Data supplied: Begin

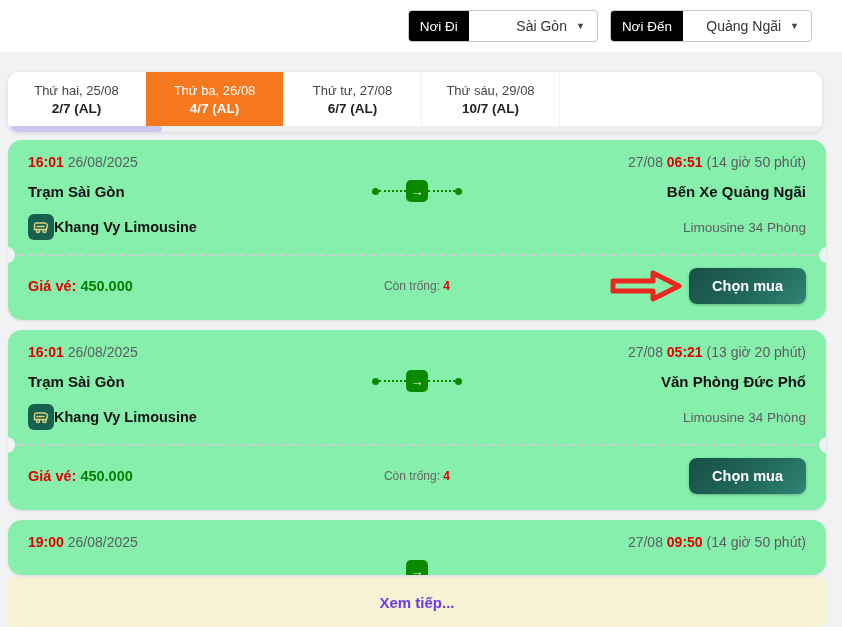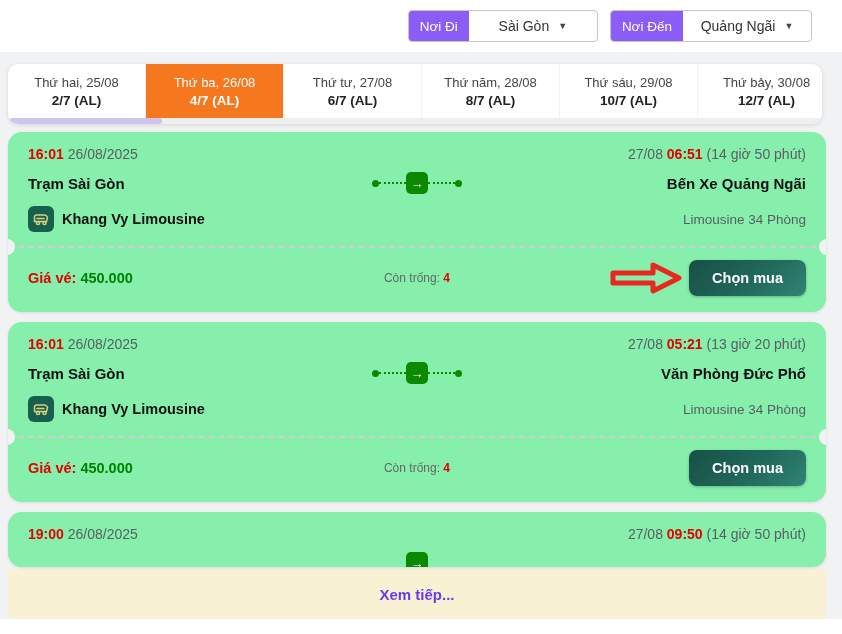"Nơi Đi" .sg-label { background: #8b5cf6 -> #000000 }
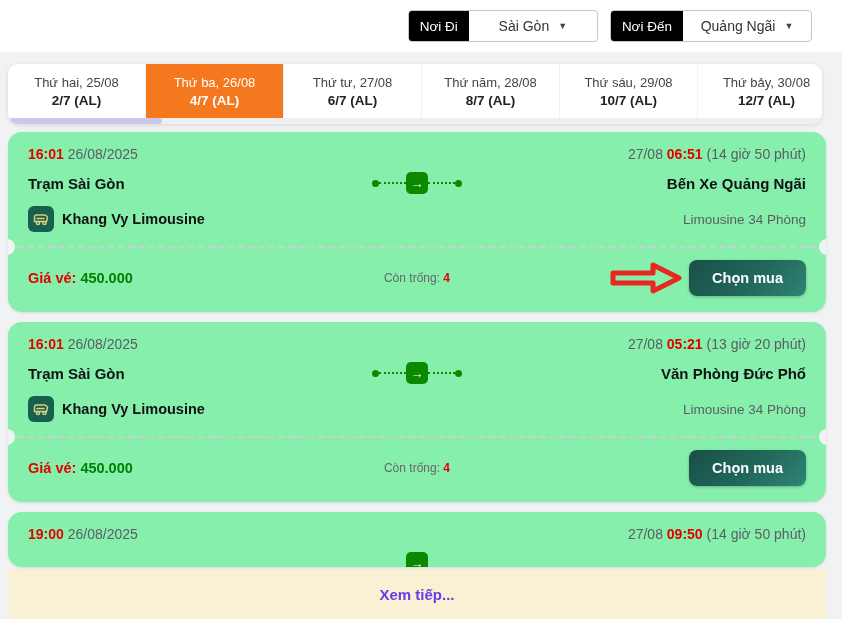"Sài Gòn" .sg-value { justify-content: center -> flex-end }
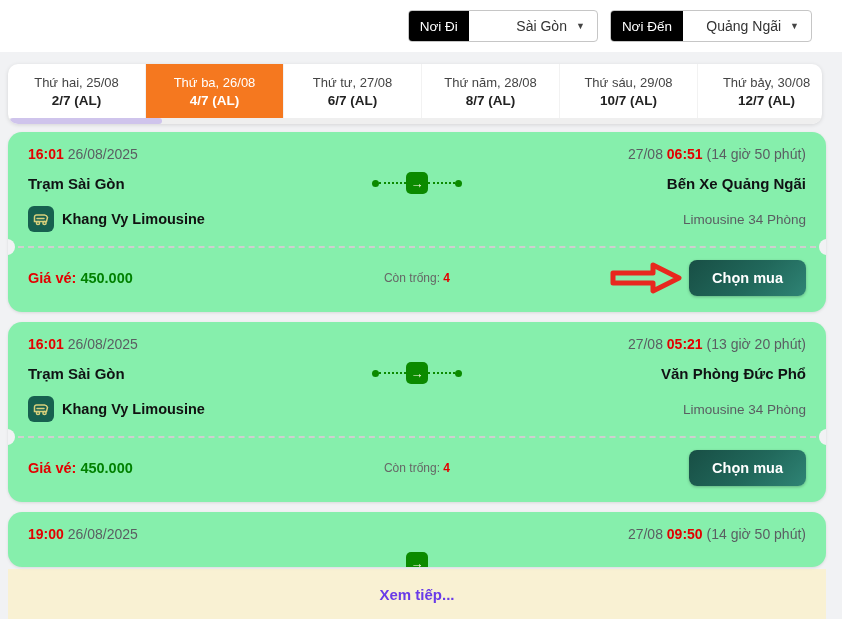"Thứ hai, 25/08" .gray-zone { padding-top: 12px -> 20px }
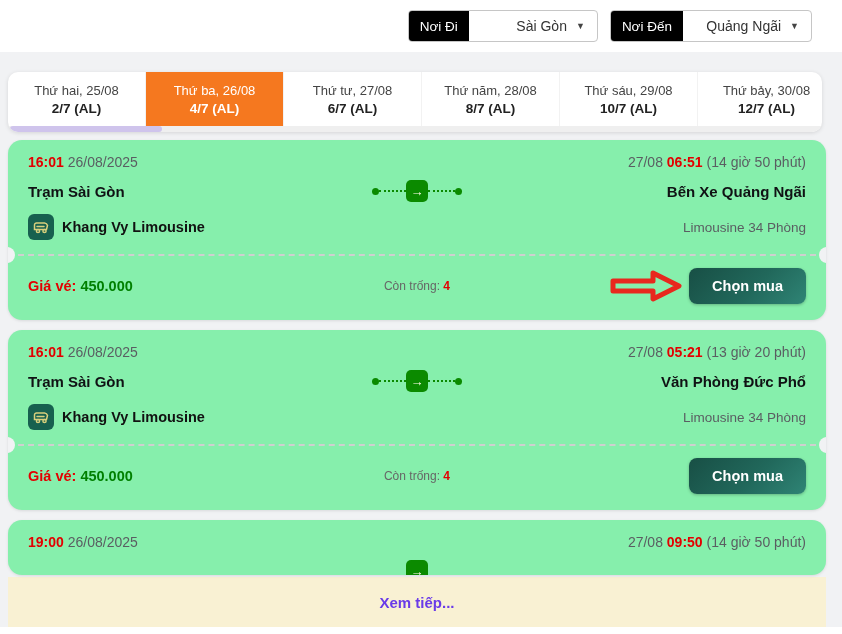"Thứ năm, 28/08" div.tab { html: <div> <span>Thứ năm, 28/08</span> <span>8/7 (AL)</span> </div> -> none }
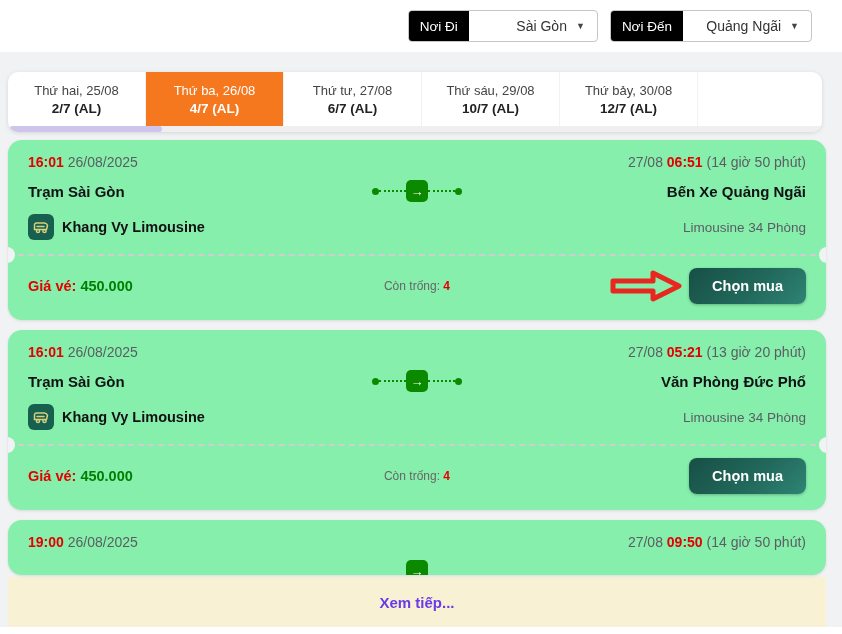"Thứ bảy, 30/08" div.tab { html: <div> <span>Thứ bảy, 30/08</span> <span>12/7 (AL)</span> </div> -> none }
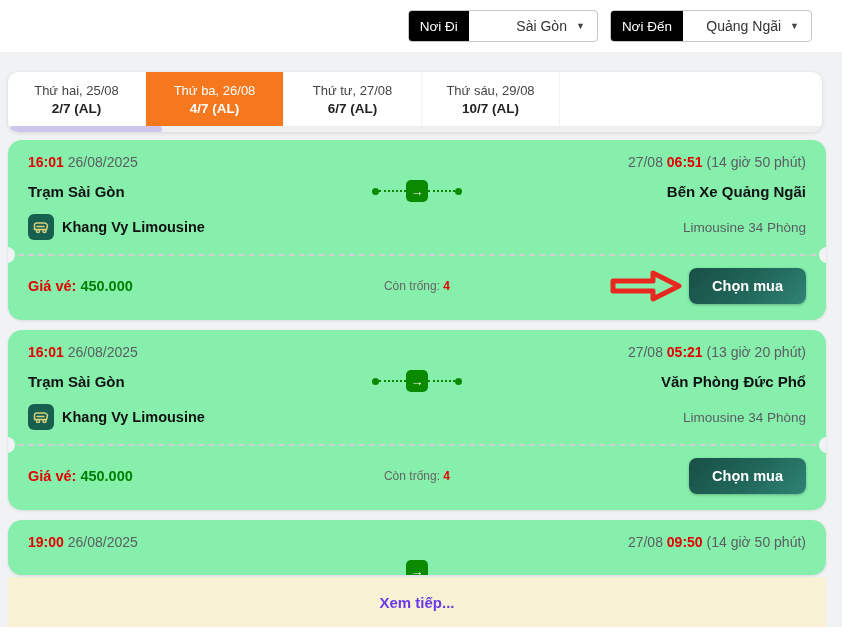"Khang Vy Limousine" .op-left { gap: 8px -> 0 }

Data supplied: End

## Work to be completed
Return the listing exactly as it appears, excluding any image.

## Result for this task
"Nơi Đi" .sg-label { background: #8b5cf6 -> #000000 }
"Sài Gòn" .sg-value { justify-content: center -> flex-end }
"Thứ hai, 25/08" .gray-zone { padding-top: 12px -> 20px }
"Thứ năm, 28/08" div.tab { html: <div> <span>Thứ năm, 28/08</span> <span>8/7 (AL)</span> </div> -> none }
"Thứ bảy, 30/08" div.tab { html: <div> <span>Thứ bảy, 30/08</span> <span>12/7 (AL)</span> </div> -> none }
"Khang Vy Limousine" .op-left { gap: 8px -> 0 }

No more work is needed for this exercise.